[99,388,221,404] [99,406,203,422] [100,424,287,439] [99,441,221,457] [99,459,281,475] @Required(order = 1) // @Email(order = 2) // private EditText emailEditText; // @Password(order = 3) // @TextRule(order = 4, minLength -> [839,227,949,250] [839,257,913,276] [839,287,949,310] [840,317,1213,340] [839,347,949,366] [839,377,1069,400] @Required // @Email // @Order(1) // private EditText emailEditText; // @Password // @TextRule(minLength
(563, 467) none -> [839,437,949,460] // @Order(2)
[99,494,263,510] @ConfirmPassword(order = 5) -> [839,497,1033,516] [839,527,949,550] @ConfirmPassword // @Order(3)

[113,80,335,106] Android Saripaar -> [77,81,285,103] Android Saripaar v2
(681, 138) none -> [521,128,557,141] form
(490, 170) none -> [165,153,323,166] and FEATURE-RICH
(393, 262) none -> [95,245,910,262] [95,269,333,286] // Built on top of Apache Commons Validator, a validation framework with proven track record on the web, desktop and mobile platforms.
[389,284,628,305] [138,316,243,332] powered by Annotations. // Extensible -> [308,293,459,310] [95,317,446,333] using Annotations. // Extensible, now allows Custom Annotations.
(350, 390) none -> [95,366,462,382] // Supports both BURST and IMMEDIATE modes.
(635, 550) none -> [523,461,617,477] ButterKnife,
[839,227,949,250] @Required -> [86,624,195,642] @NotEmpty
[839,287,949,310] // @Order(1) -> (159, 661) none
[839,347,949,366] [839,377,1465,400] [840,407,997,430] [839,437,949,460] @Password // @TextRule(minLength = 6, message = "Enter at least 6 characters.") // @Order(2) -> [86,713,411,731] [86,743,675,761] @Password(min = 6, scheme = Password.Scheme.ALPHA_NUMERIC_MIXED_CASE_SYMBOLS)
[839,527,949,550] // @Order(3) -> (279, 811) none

===

Problem to solve:
Copy all the records exactly so that no character differs from the source.

Answer to this exercise:
[99,388,221,404] [99,406,203,422] [100,424,287,439] [99,441,221,457] [99,459,281,475] @Required(order = 1) // @Email(order = 2) // private EditText emailEditText; // @Password(order = 3) // @TextRule(order = 4, minLength -> [839,227,949,250] [839,257,913,276] [839,287,949,310] [840,317,1213,340] [839,347,949,366] [839,377,1069,400] @Required // @Email // @Order(1) // private EditText emailEditText; // @Password // @TextRule(minLength
(563, 467) none -> [839,437,949,460] // @Order(2)
[99,494,263,510] @ConfirmPassword(order = 5) -> [839,497,1033,516] [839,527,949,550] @ConfirmPassword // @Order(3)

[113,80,335,106] Android Saripaar -> [77,81,285,103] Android Saripaar v2
(681, 138) none -> [521,128,557,141] form
(490, 170) none -> [165,153,323,166] and FEATURE-RICH
(393, 262) none -> [95,245,910,262] [95,269,333,286] // Built on top of Apache Commons Validator, a validation framework with proven track record on the web, desktop and mobile platforms.
[389,284,628,305] [138,316,243,332] powered by Annotations. // Extensible -> [308,293,459,310] [95,317,446,333] using Annotations. // Extensible, now allows Custom Annotations.
(350, 390) none -> [95,366,462,382] // Supports both BURST and IMMEDIATE modes.
(635, 550) none -> [523,461,617,477] ButterKnife,
[839,227,949,250] @Required -> [86,624,195,642] @NotEmpty
[839,287,949,310] // @Order(1) -> (159, 661) none
[839,347,949,366] [839,377,1465,400] [840,407,997,430] [839,437,949,460] @Password // @TextRule(minLength = 6, message = "Enter at least 6 characters.") // @Order(2) -> [86,713,411,731] [86,743,675,761] @Password(min = 6, scheme = Password.Scheme.ALPHA_NUMERIC_MIXED_CASE_SYMBOLS)
[839,527,949,550] // @Order(3) -> (279, 811) none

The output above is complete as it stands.